When Alice spends the day with the babysitter, there is a $0.6$ probability that she turns on the TV and watches a show. Her little sister Betty cannot turn on the TV by herself. But once the TV is on, Betty watches with probability $0.8$. Tomorrow the girls spend the day with the babysitter.
a) What is the probability that both Alice and Betty watch TV tomorrow?
b) What is the probability that Betty watches TV tomorrow?
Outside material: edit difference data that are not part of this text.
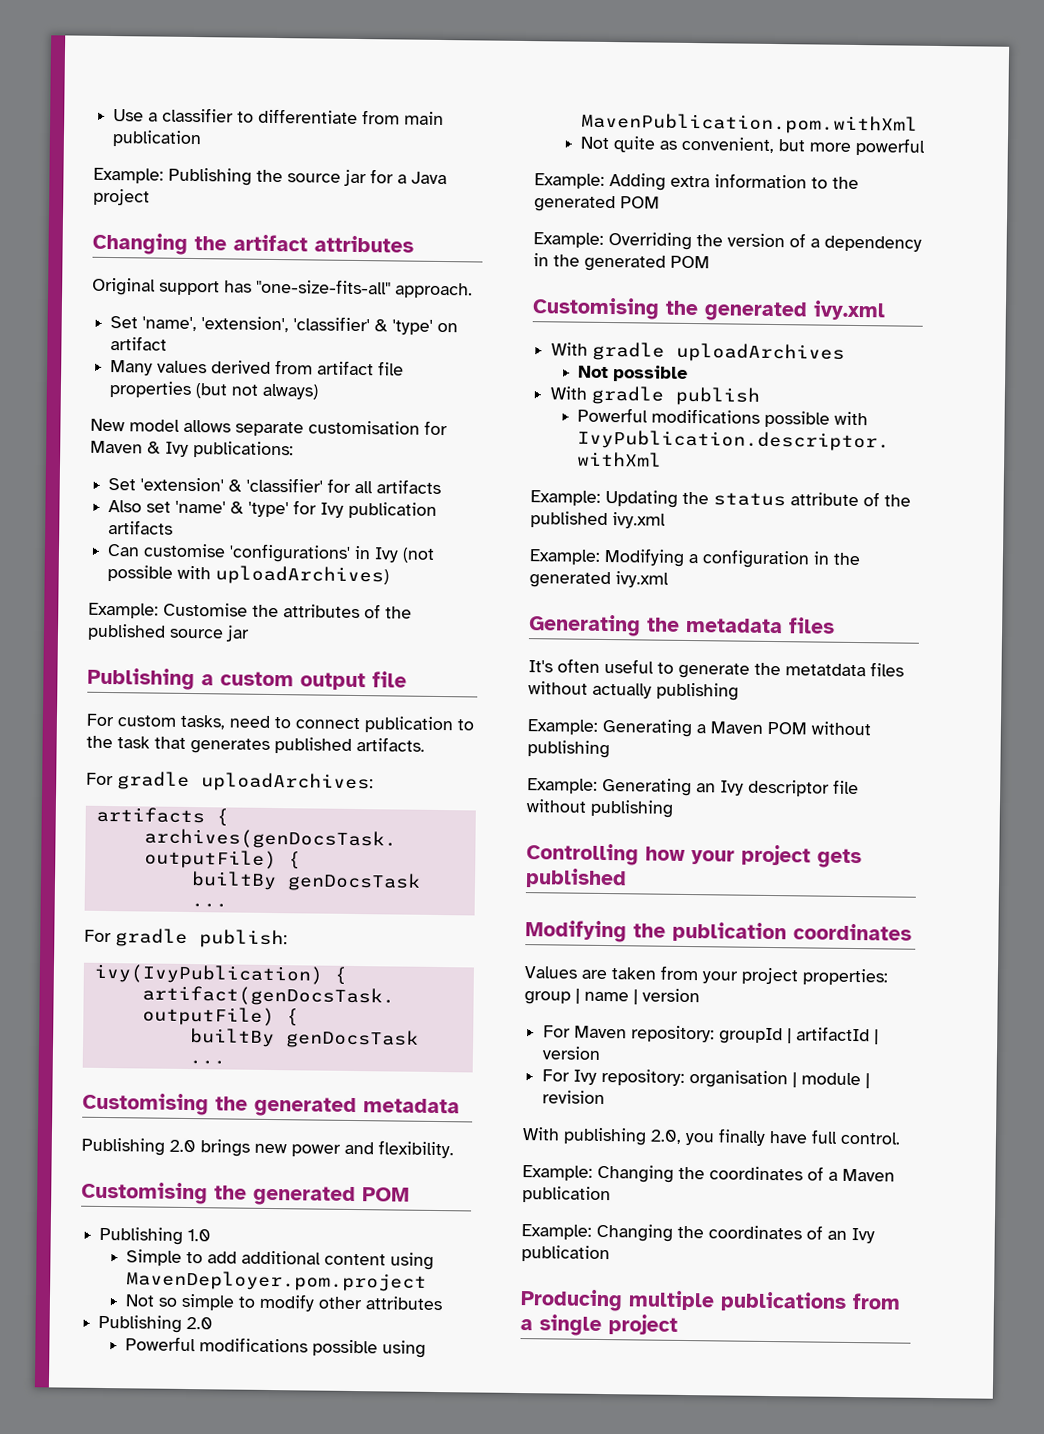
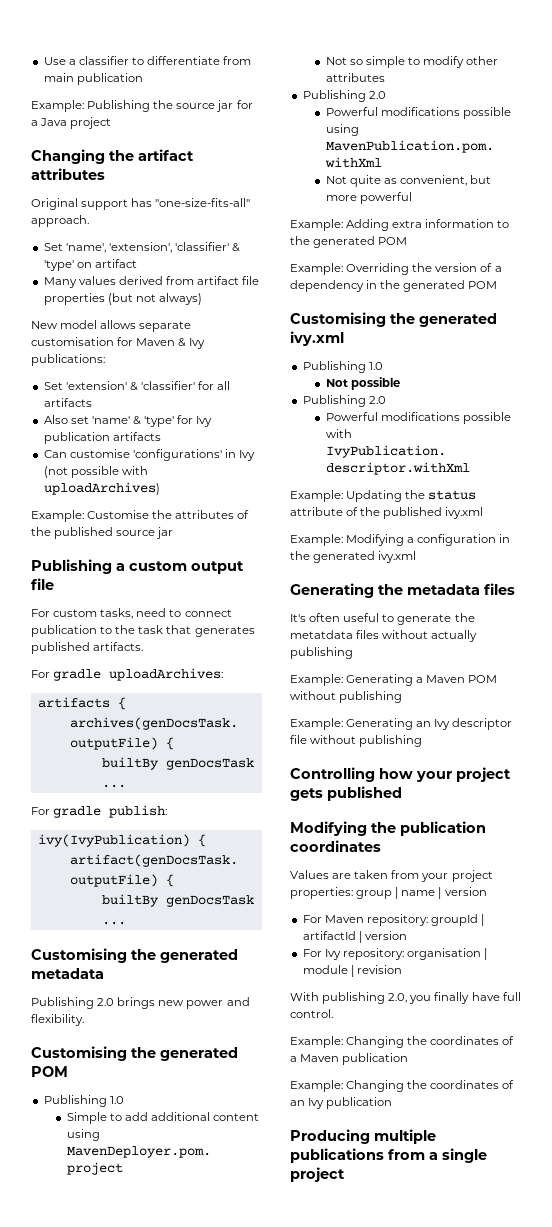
  Customising the generated ivy.xml
- With gradle uploadArchives
+ Publishing 1.0
  Not possible
- With gradle publish
+ Publishing 2.0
c) What is the probability that only Alice watches TV?
Define events $A,B$ as the event that Alice turns on the TV and watches a show, and the event that Betty watches TV.
Then for a), we get $P(A\cap B)=P(A)P(B|A)=0.6\cdot 0.8=0.48.$
For b), we have $P(A|B)=1,$ so that $P(B)=\frac{P(A\cap B)}{P(A|B)}=\frac{0.48}{1}=0.48.$
For c), we need to find $P(A|B^{C})=\frac{P(A\cap B^{C})}{P(B^{C})}= \frac{1-0.48}{1-0.48}=1.$
Is any of the above correct? Thank you for time.
a) and b) are correct. Since Betty can't watch TV unless Alice does, the probabilities should be the same.
For c), you want $P(A\cap B^c)$, not $P(A\mid B^c)$. Now $P(A\cap B^c)=P(A)-P(A\cap B)=0.6-0.48=0.12$.